## SOURCE INFORMATION
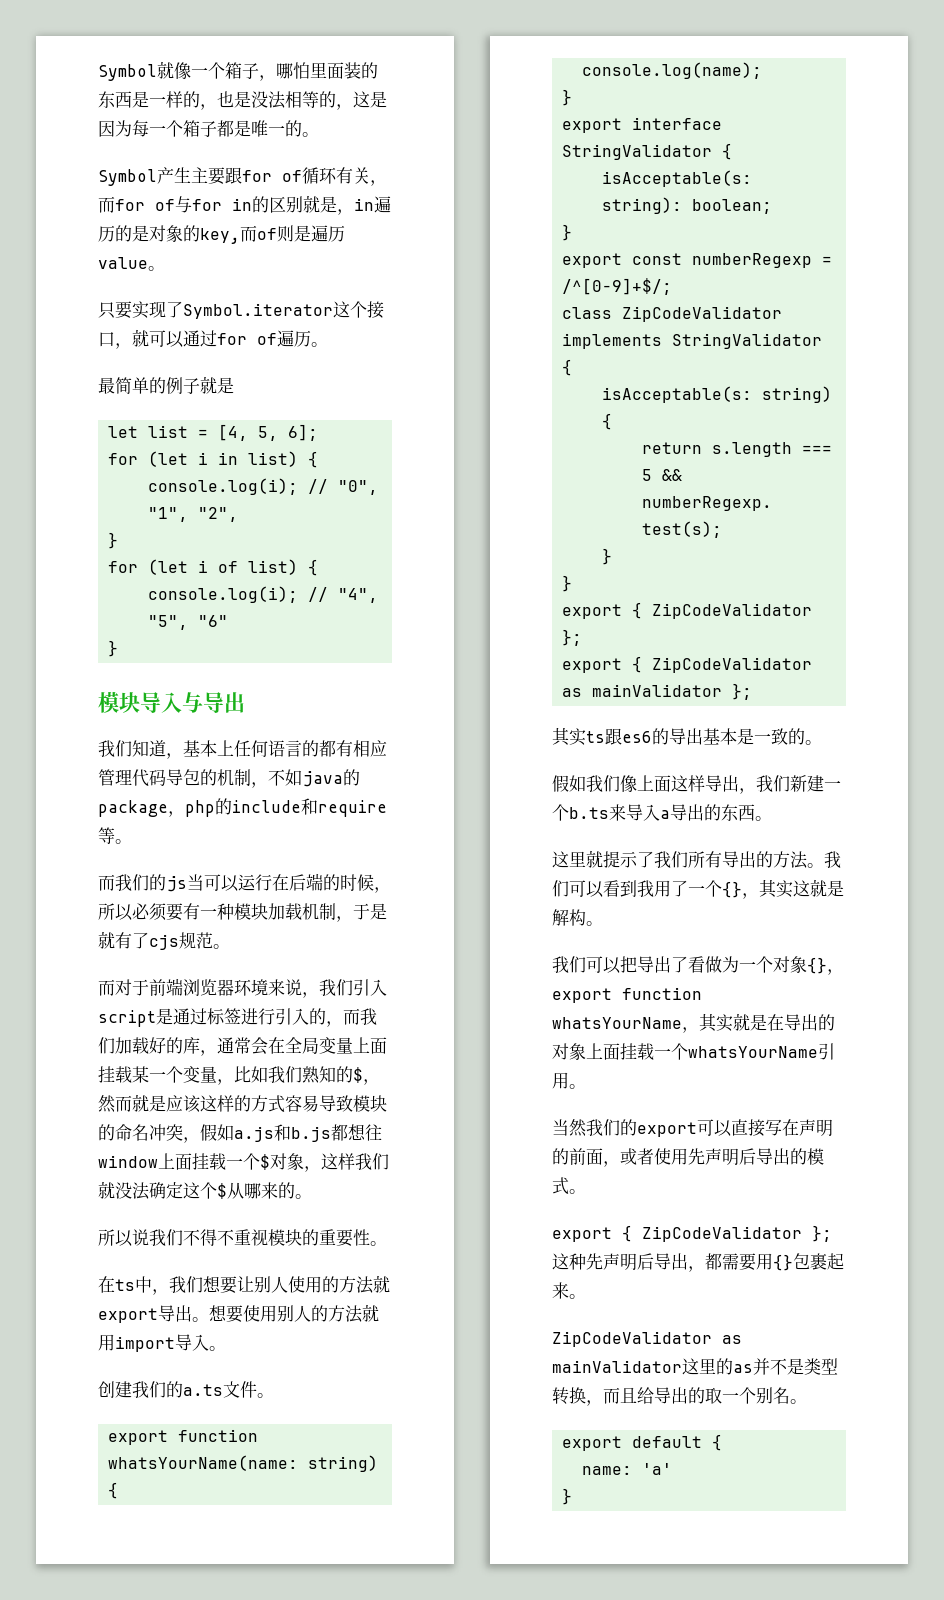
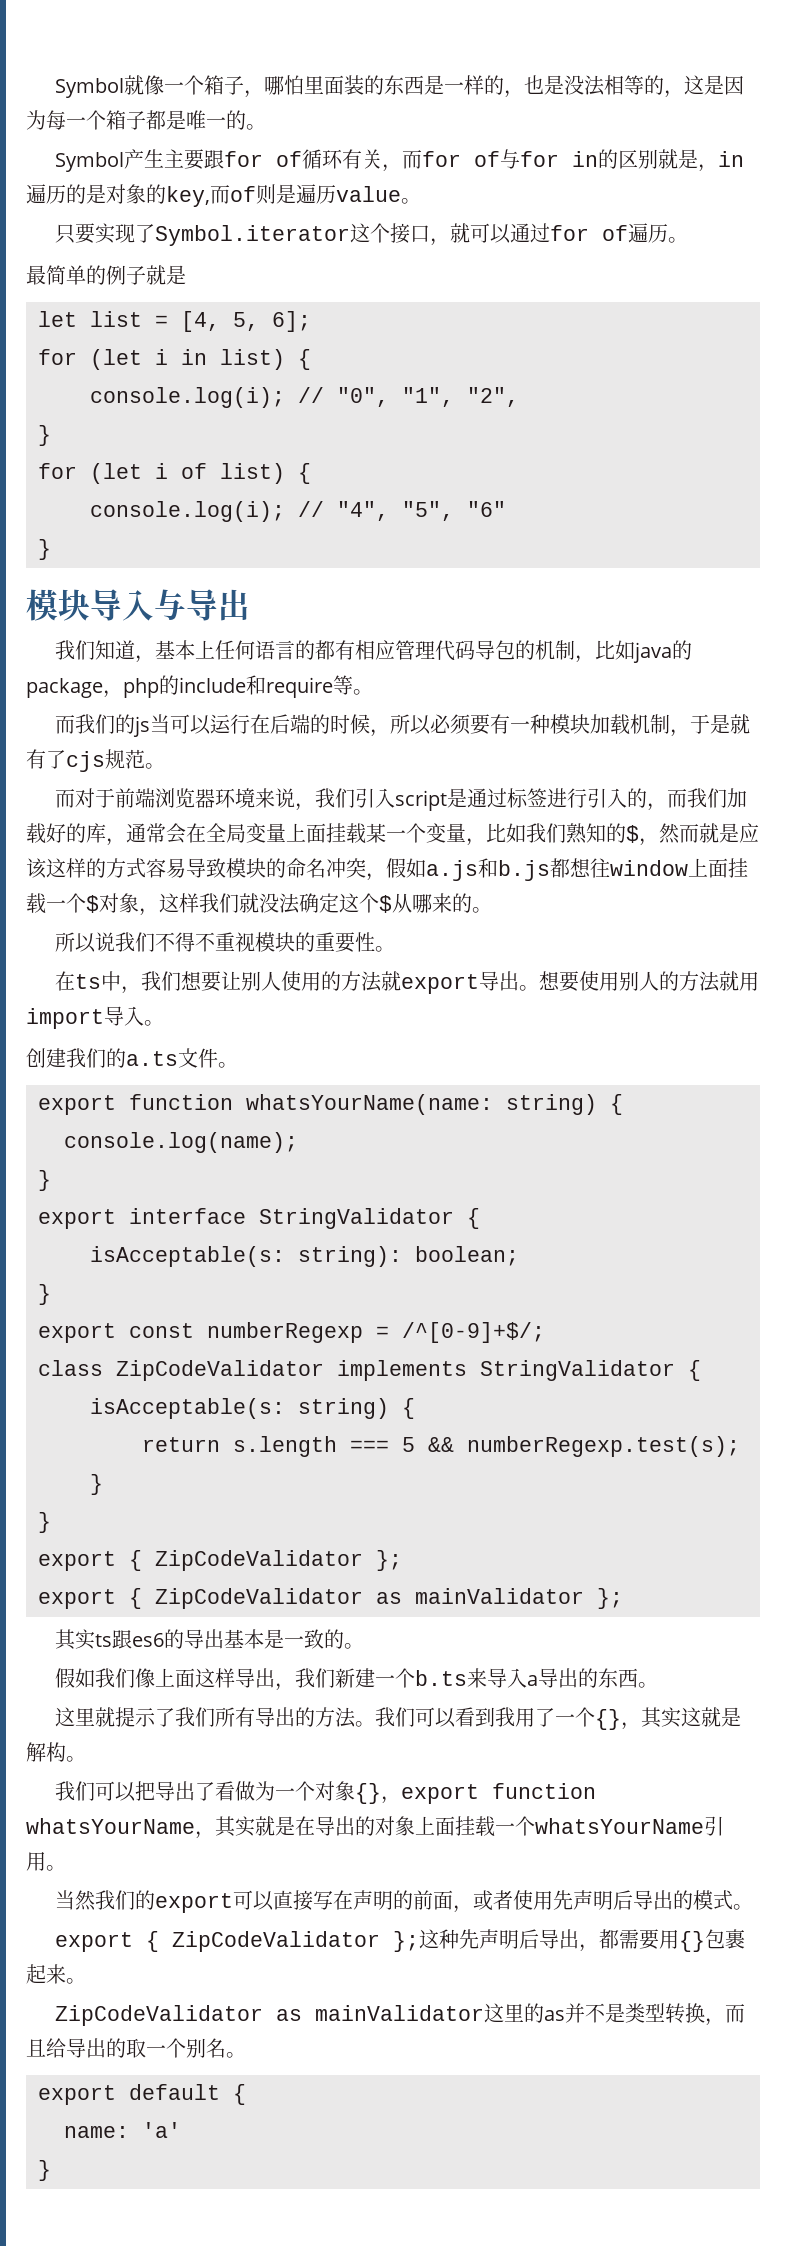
[268,769,285,786] 不 -> [595,640,616,660] 比

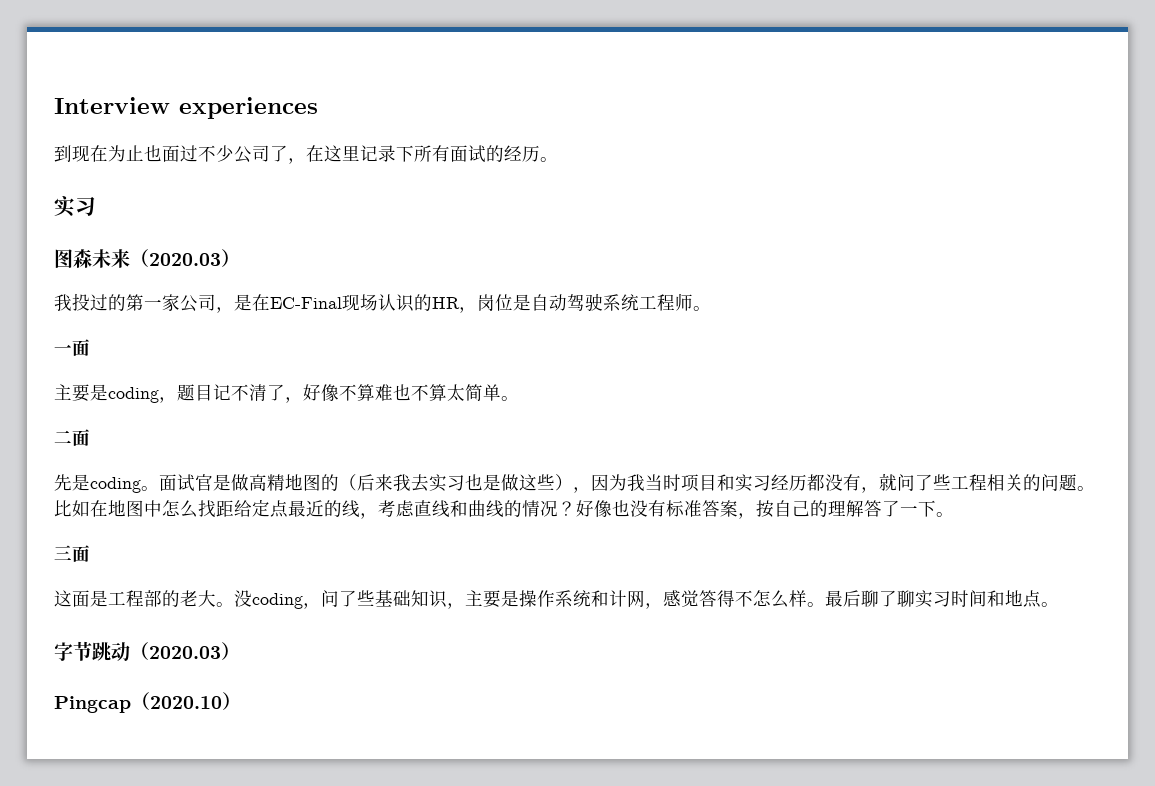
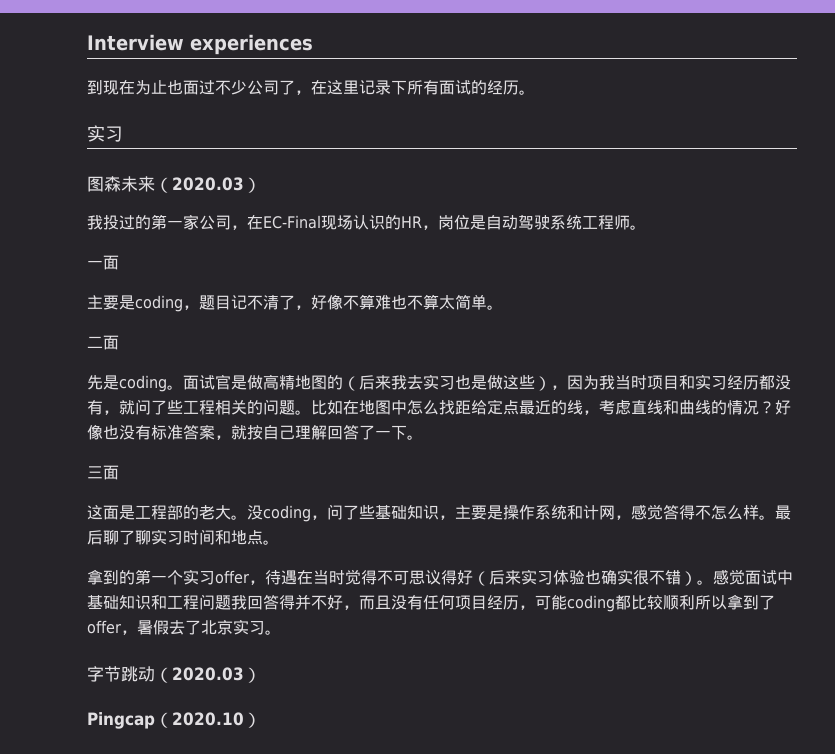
[234,294,252,311] 是 -> (247, 227) none
[756,500,864,518] 按自己的理解 -> [231,425,343,440] 就按自己理解回
(1059, 604) none -> [87,569,793,586] [87,594,775,612] [87,619,281,635] // 拿到的第一个实习offer，待遇在当时觉得不可思议得好（后来实习体验也确实很不错）。感觉面试中基础知识和工程问题我回答得并不好，而且没有任何项目经历，可能coding都比较顺利所以拿到了offer，暑假去了北京实习。

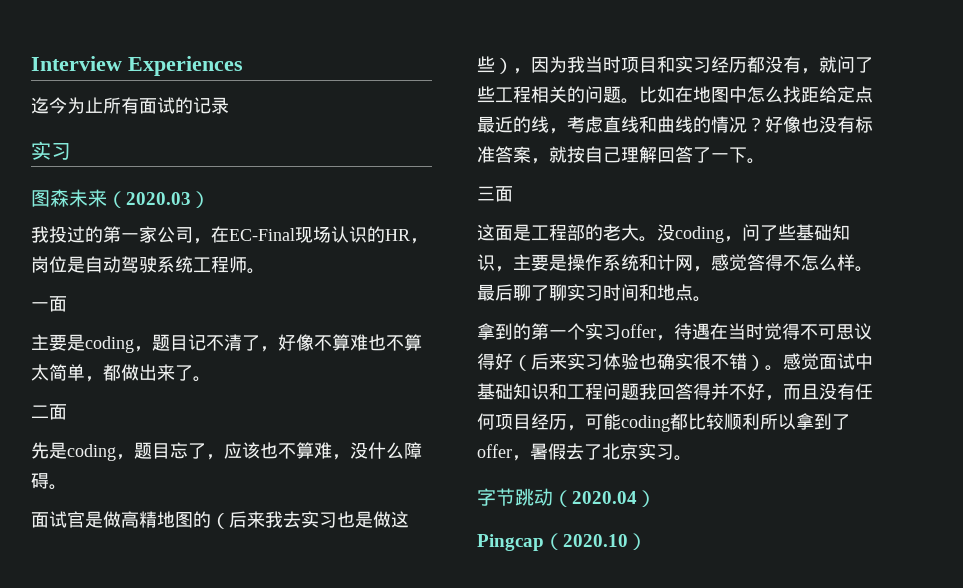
[190,34,313,55] [87,80,407,95] experiences // 到现在为止也面过不少公司了，在这里记录下 -> [128,56,243,76] [31,97,103,114] Experiences // 迄今为止
[487,80,535,95] 经历。 -> [193,97,229,114] 记录
(487, 302) none -> [85,364,193,382] ，都做出来了
[167,385,183,390] 。 -> [116,442,422,460] [31,473,67,490] ，题目忘了，应该也不算难，没什么障碍。 //
[172,667,244,681] 2020.03 -> [572,491,637,504] 2020.04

## TASK TO CARRY OUT
The records are to be duplicated in full and exactly, with images left out.

## ANSWER TO THE EXERCISE
[268,769,285,786] 不 -> [595,640,616,660] 比

[234,294,252,311] 是 -> (247, 227) none
[756,500,864,518] 按自己的理解 -> [231,425,343,440] 就按自己理解回
(1059, 604) none -> [87,569,793,586] [87,594,775,612] [87,619,281,635] // 拿到的第一个实习offer，待遇在当时觉得不可思议得好（后来实习体验也确实很不错）。感觉面试中基础知识和工程问题我回答得并不好，而且没有任何项目经历，可能coding都比较顺利所以拿到了offer，暑假去了北京实习。

[190,34,313,55] [87,80,407,95] experiences // 到现在为止也面过不少公司了，在这里记录下 -> [128,56,243,76] [31,97,103,114] Experiences // 迄今为止
[487,80,535,95] 经历。 -> [193,97,229,114] 记录
(487, 302) none -> [85,364,193,382] ，都做出来了
[167,385,183,390] 。 -> [116,442,422,460] [31,473,67,490] ，题目忘了，应该也不算难，没什么障碍。 //
[172,667,244,681] 2020.03 -> [572,491,637,504] 2020.04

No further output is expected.